● **REQUIREMENT**: For this exercise, return only the lines in the records below from the one holding "margin-top: 9px ->" through the one holding "html: <p><span>Durante las", including both, exactly as they appear and without pictures.

● **RECORD EXCERPTS**:
- - - - - - -

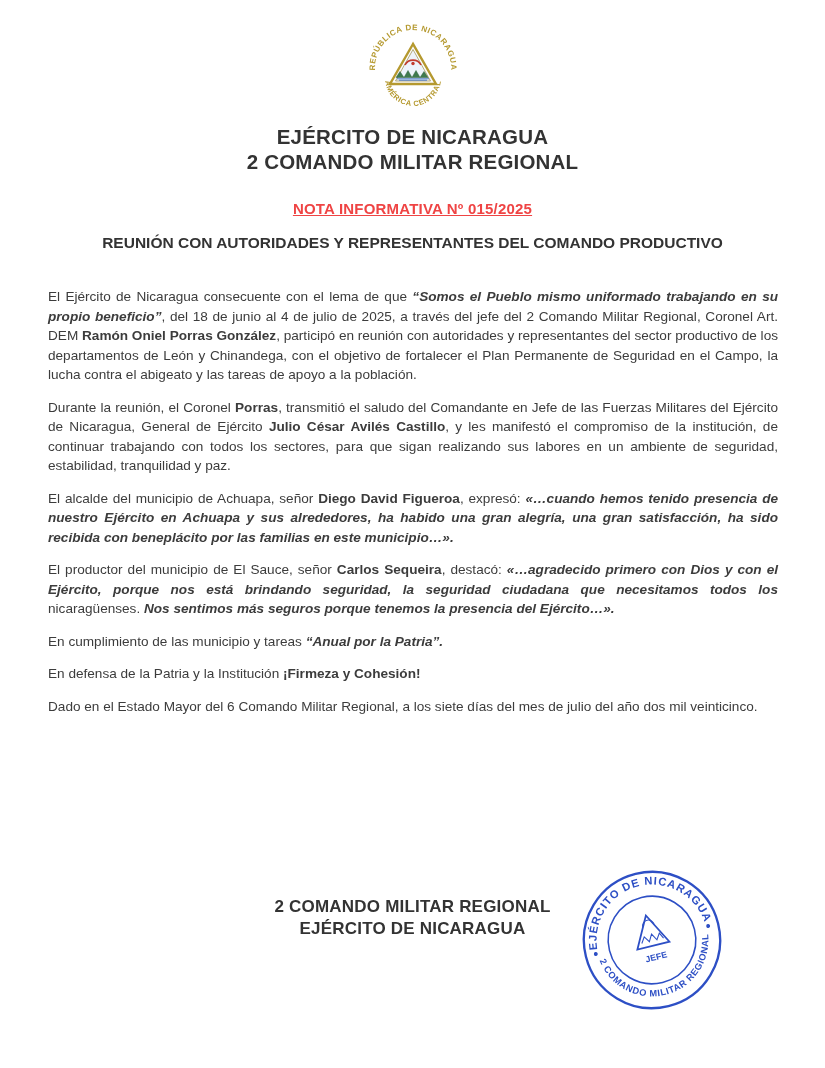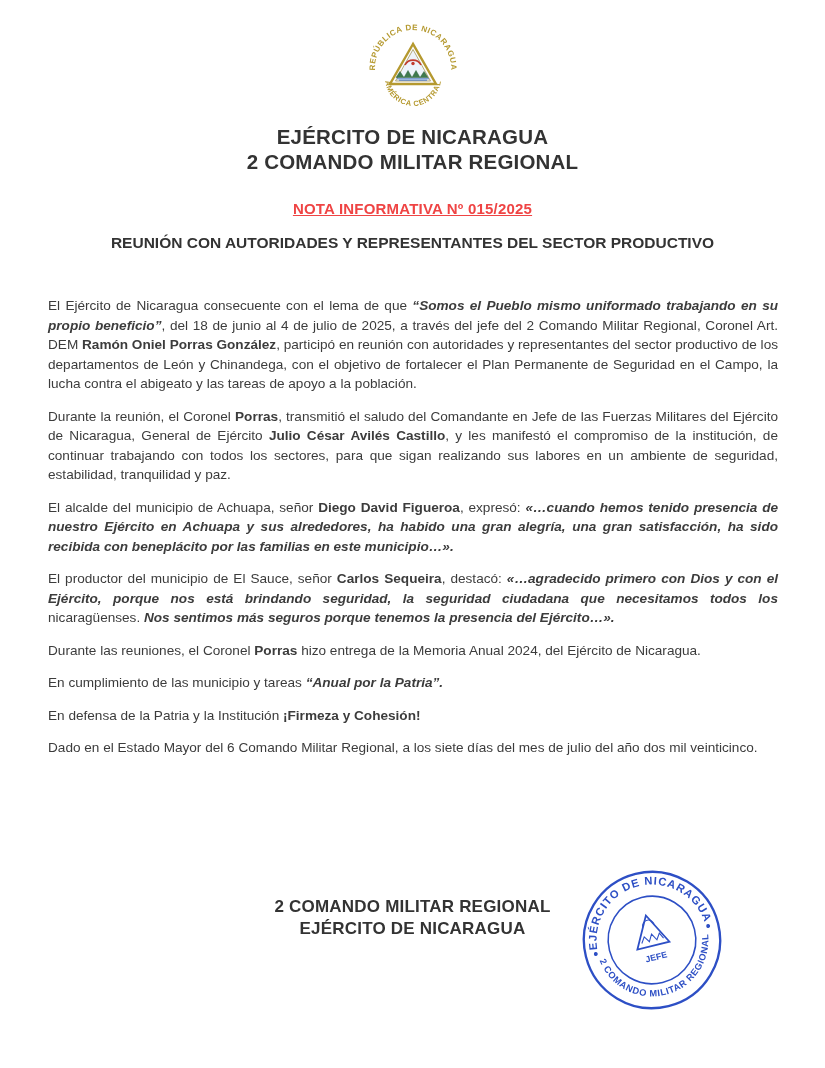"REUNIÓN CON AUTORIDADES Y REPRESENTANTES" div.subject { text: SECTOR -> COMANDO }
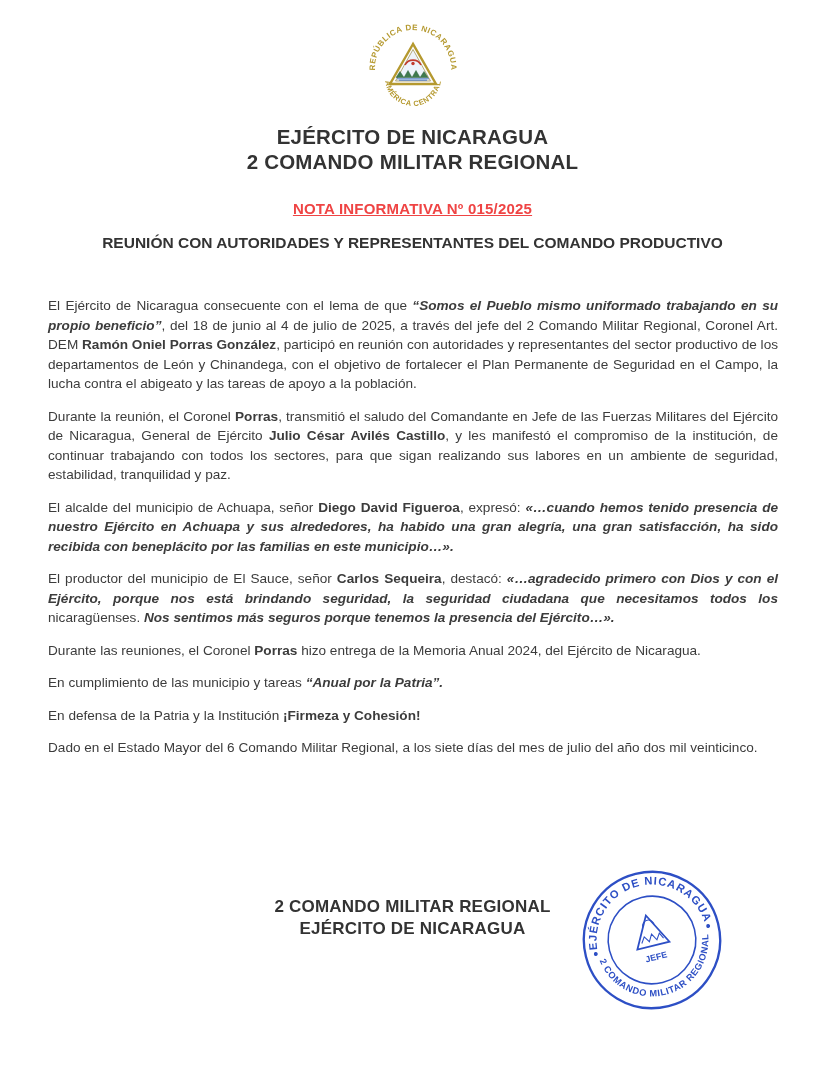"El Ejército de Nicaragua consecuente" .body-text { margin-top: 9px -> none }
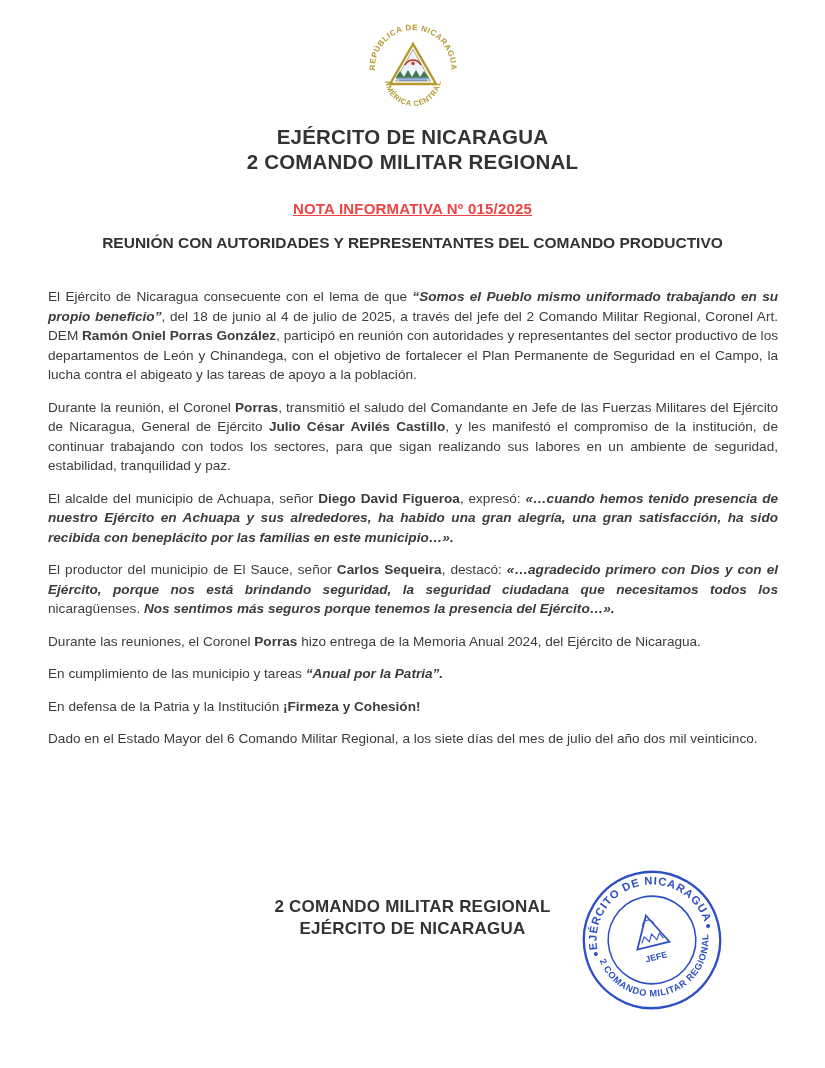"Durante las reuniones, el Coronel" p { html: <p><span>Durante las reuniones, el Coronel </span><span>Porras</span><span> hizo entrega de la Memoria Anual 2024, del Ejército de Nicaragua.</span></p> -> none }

- - - - - - -

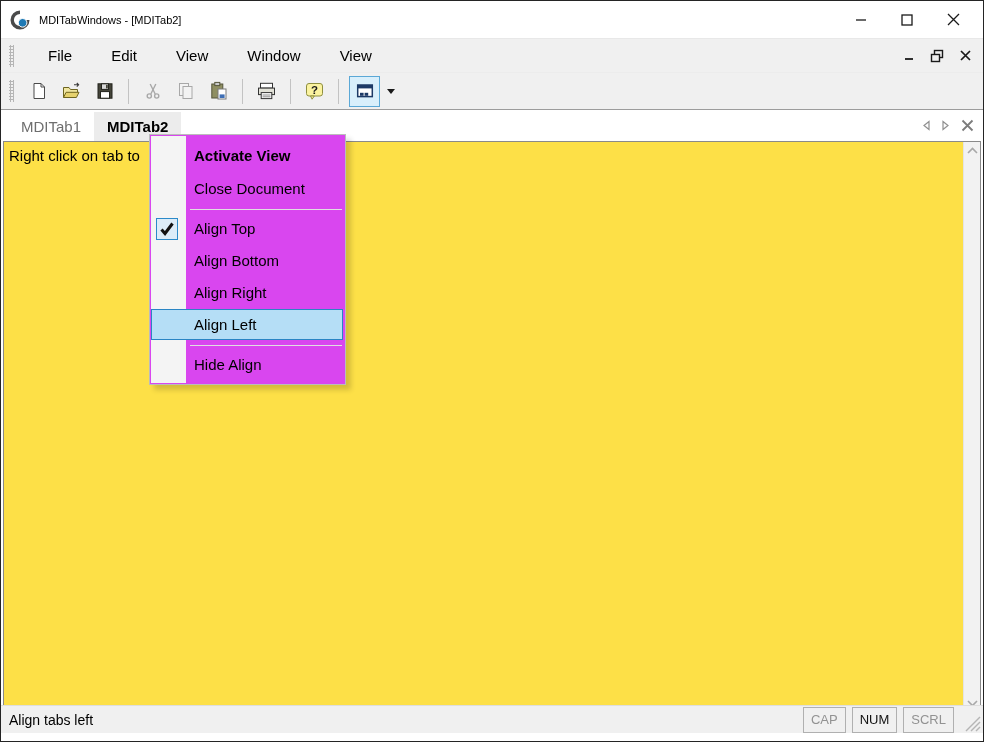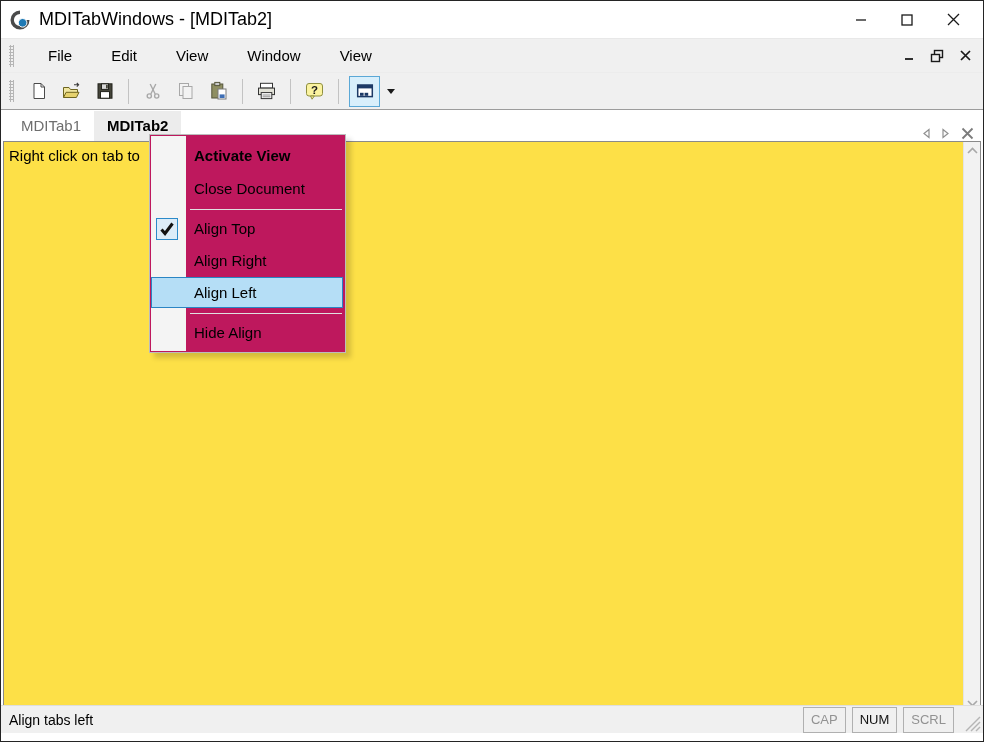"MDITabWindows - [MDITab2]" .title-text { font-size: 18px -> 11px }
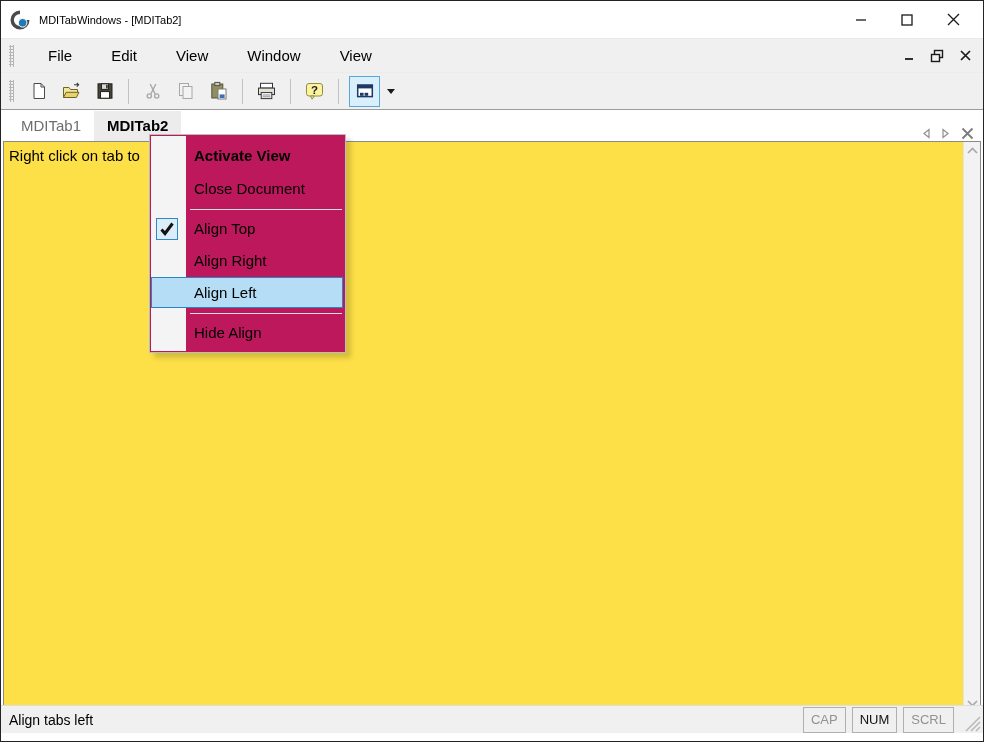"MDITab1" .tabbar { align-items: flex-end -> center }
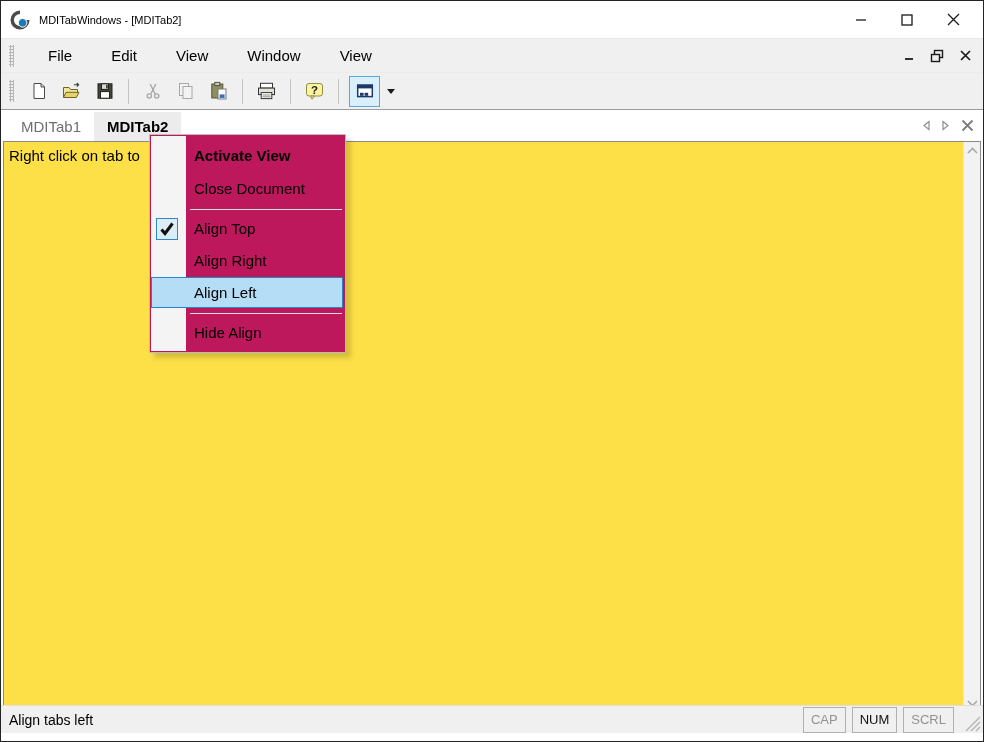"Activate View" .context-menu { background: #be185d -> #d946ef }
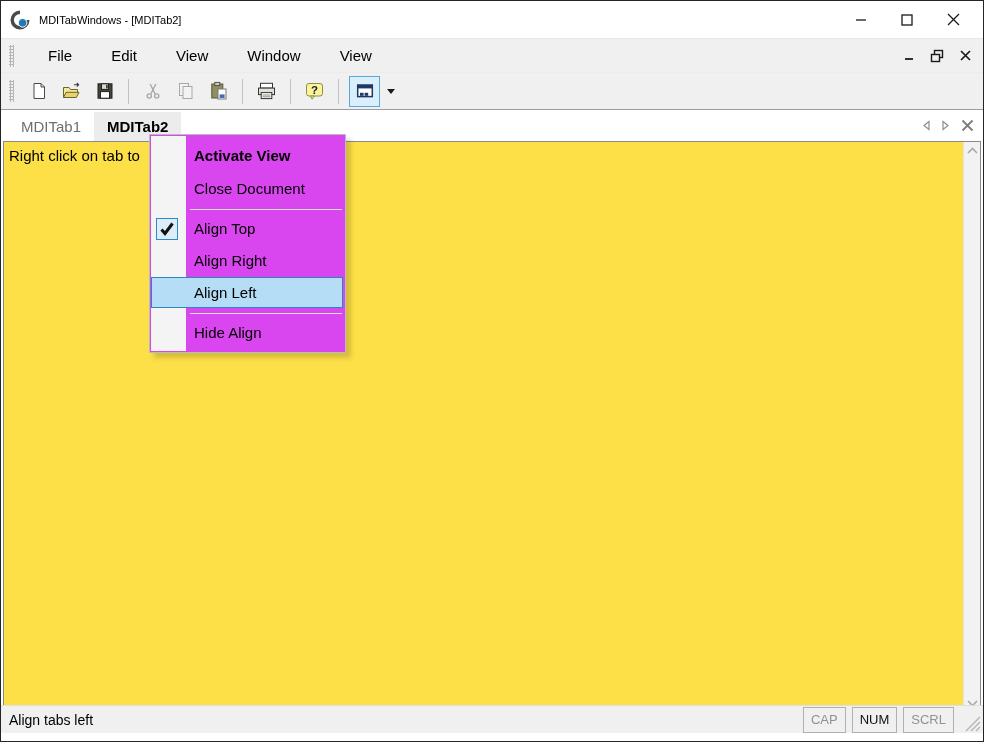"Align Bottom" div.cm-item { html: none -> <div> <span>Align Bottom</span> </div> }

- - - - - - -

● **OUTPUT**:
"El Ejército de Nicaragua consecuente" .body-text { margin-top: 9px -> none }
"Durante las reuniones, el Coronel" p { html: <p><span>Durante las reuniones, el Coronel </span><span>Porras</span><span> hizo entrega de la Memoria Anual 2024, del Ejército de Nicaragua.</span></p> -> none }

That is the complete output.